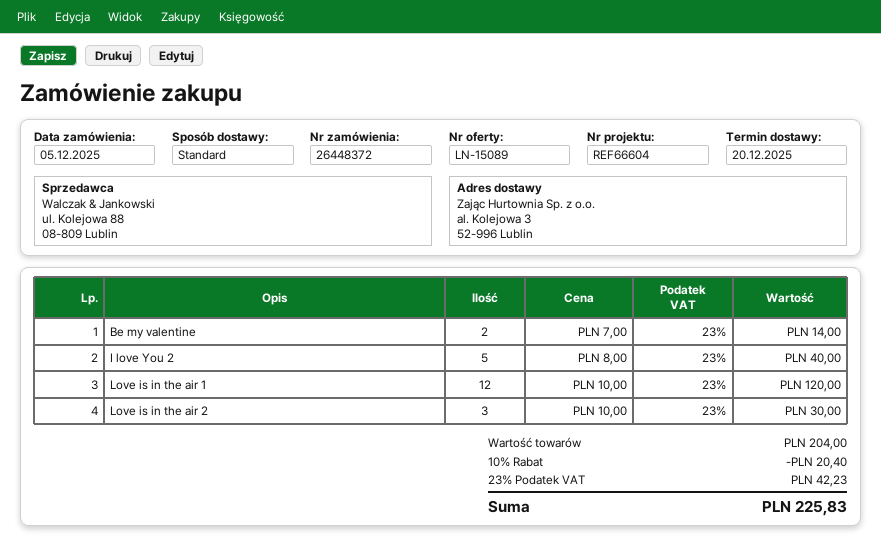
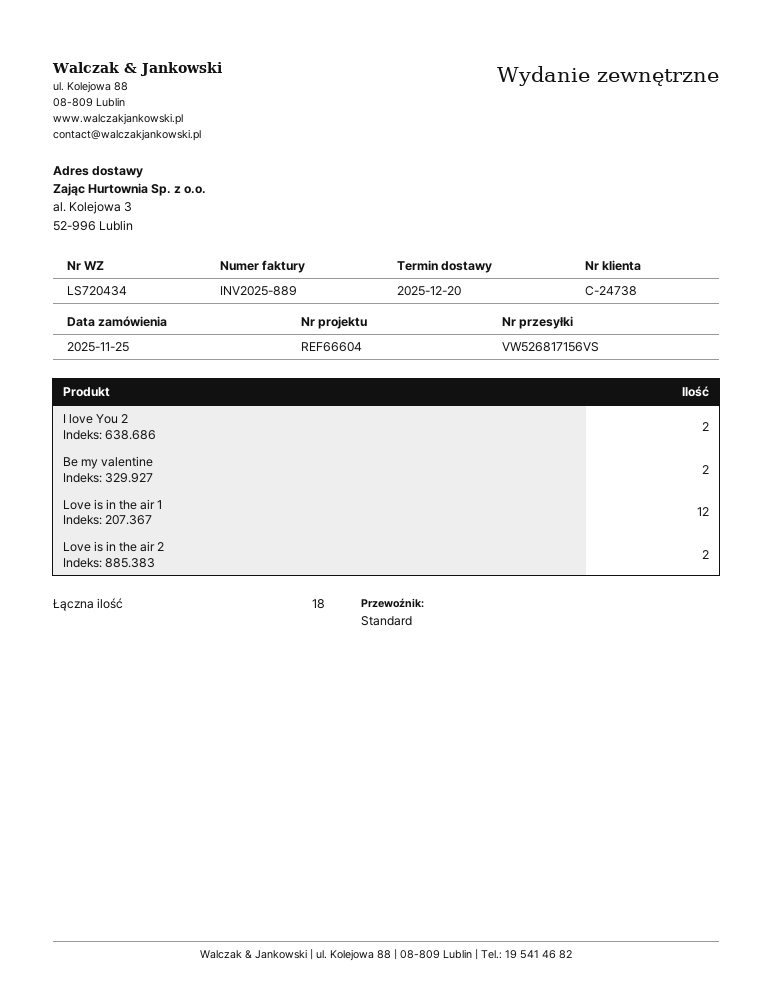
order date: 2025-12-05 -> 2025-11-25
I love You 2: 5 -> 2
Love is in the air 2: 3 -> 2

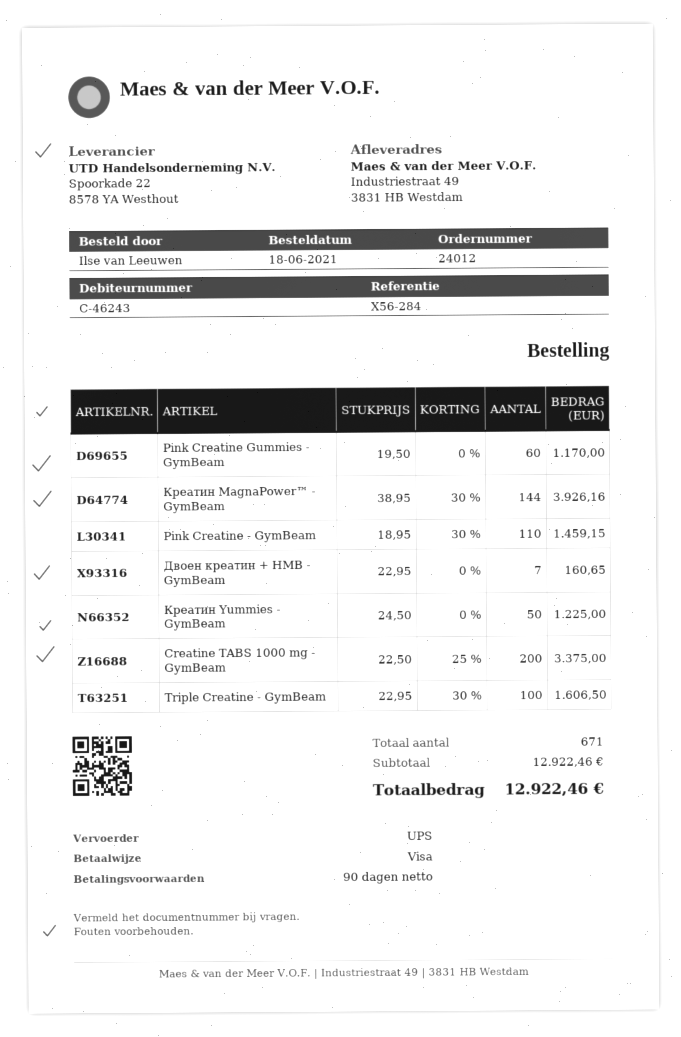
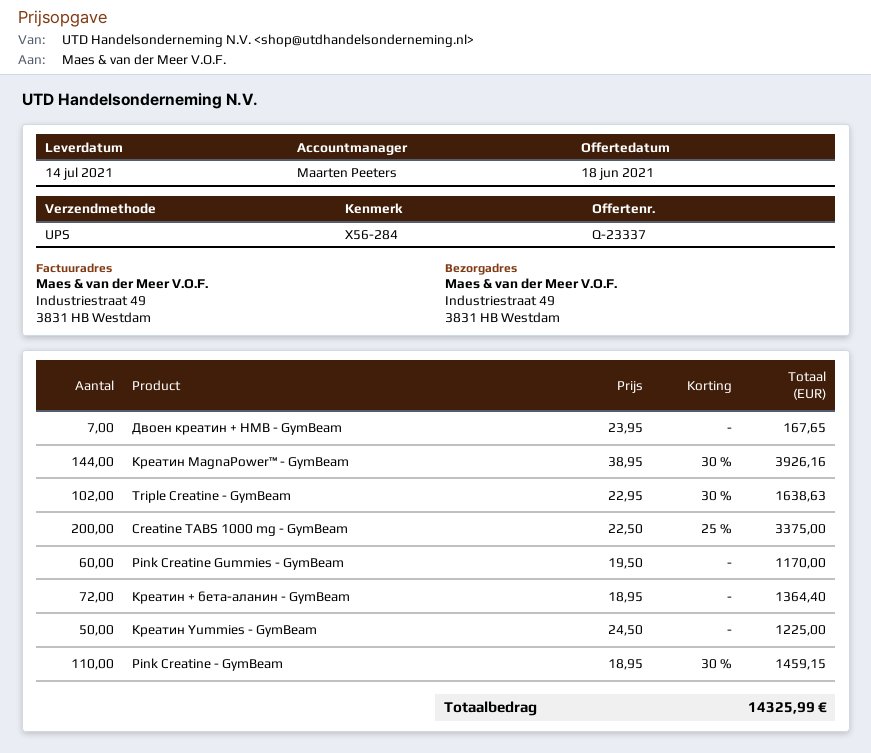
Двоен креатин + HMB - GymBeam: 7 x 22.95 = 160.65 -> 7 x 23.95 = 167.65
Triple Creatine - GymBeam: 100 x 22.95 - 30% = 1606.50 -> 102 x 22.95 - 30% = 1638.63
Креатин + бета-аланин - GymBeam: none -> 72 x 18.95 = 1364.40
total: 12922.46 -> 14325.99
* * * *
▸ Exercise
Show all lines above holding the word "GymBeam".

▸ Solution for this problem
Двоен креатин + HMB - GymBeam: 7 x 22.95 = 160.65 -> 7 x 23.95 = 167.65
Triple Creatine - GymBeam: 100 x 22.95 - 30% = 1606.50 -> 102 x 22.95 - 30% = 1638.63
Креатин + бета-аланин - GymBeam: none -> 72 x 18.95 = 1364.40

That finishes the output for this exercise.